■ PROVIDED DATA:
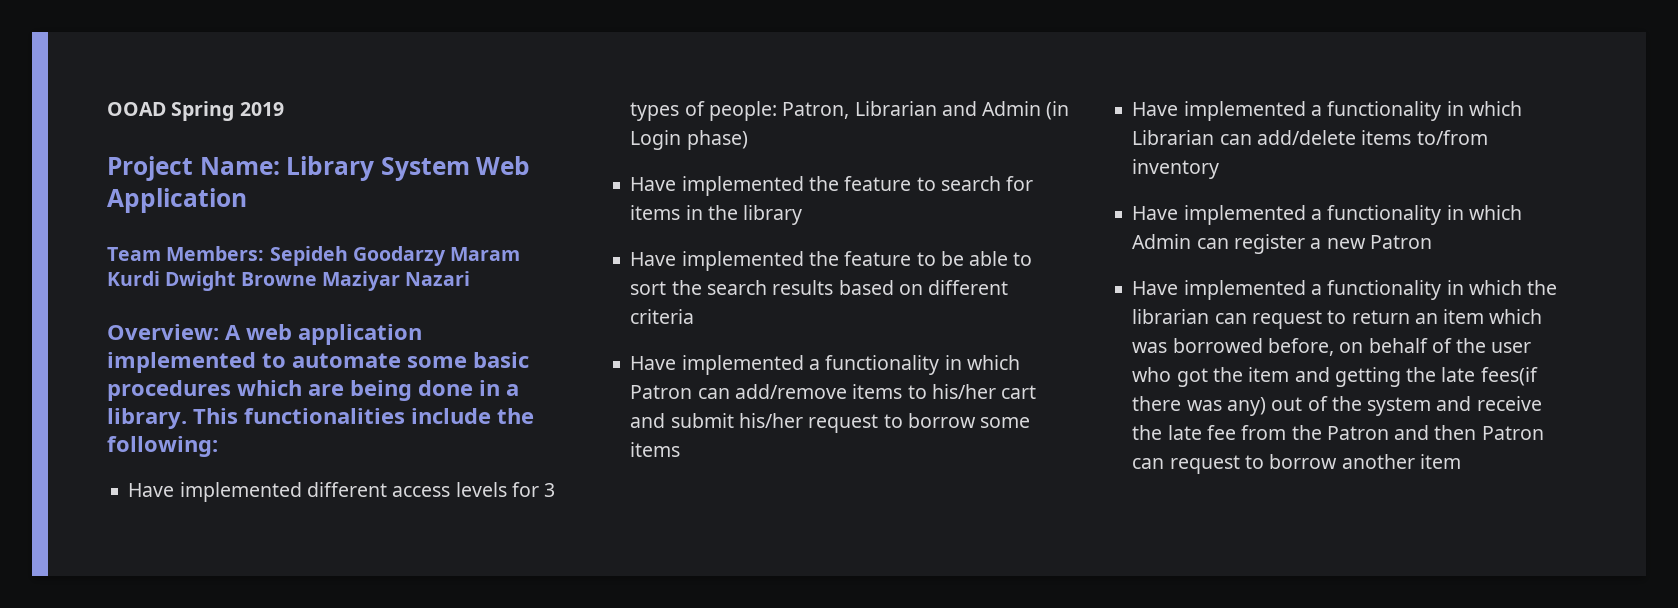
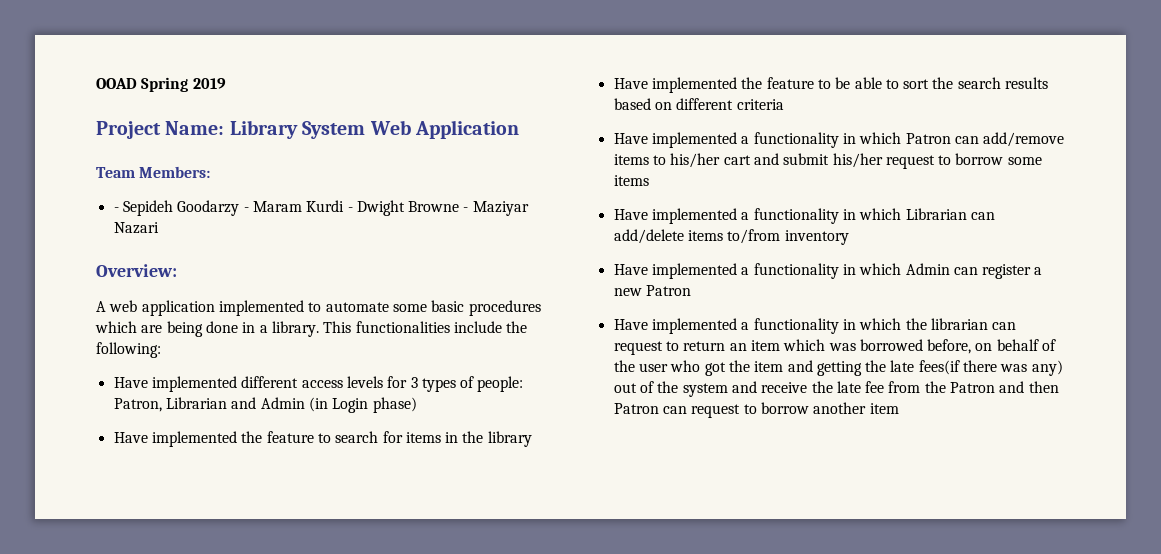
(265, 253) none -> [113,207,119,212] // -
(446, 256) none -> [243,207,249,212] -
(160, 278) none -> [347,207,353,212] -
(317, 279) none -> [463,207,469,212] -
(219, 332) none -> (177, 270) //

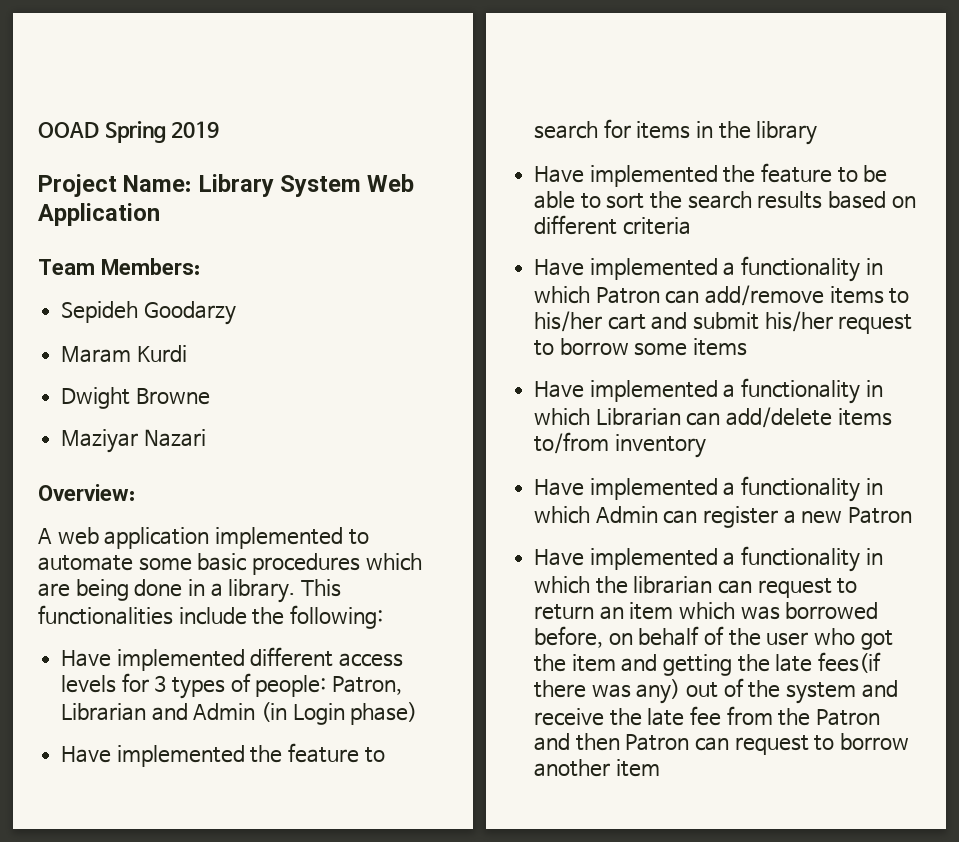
[113,207,119,212] - -> (200, 266) none
[243,207,249,212] - -> (236, 313) //
[347,207,353,212] - -> (187, 353) //
[463,207,469,212] - -> (210, 396) //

■ YOUR INSTRUCTIONS: Repeat the records in full, precisely, and keep the pictures out.

■ ANSWER FOR THE TASK:
(265, 253) none -> [113,207,119,212] // -
(446, 256) none -> [243,207,249,212] -
(160, 278) none -> [347,207,353,212] -
(317, 279) none -> [463,207,469,212] -
(219, 332) none -> (177, 270) //

[113,207,119,212] - -> (200, 266) none
[243,207,249,212] - -> (236, 313) //
[347,207,353,212] - -> (187, 353) //
[463,207,469,212] - -> (210, 396) //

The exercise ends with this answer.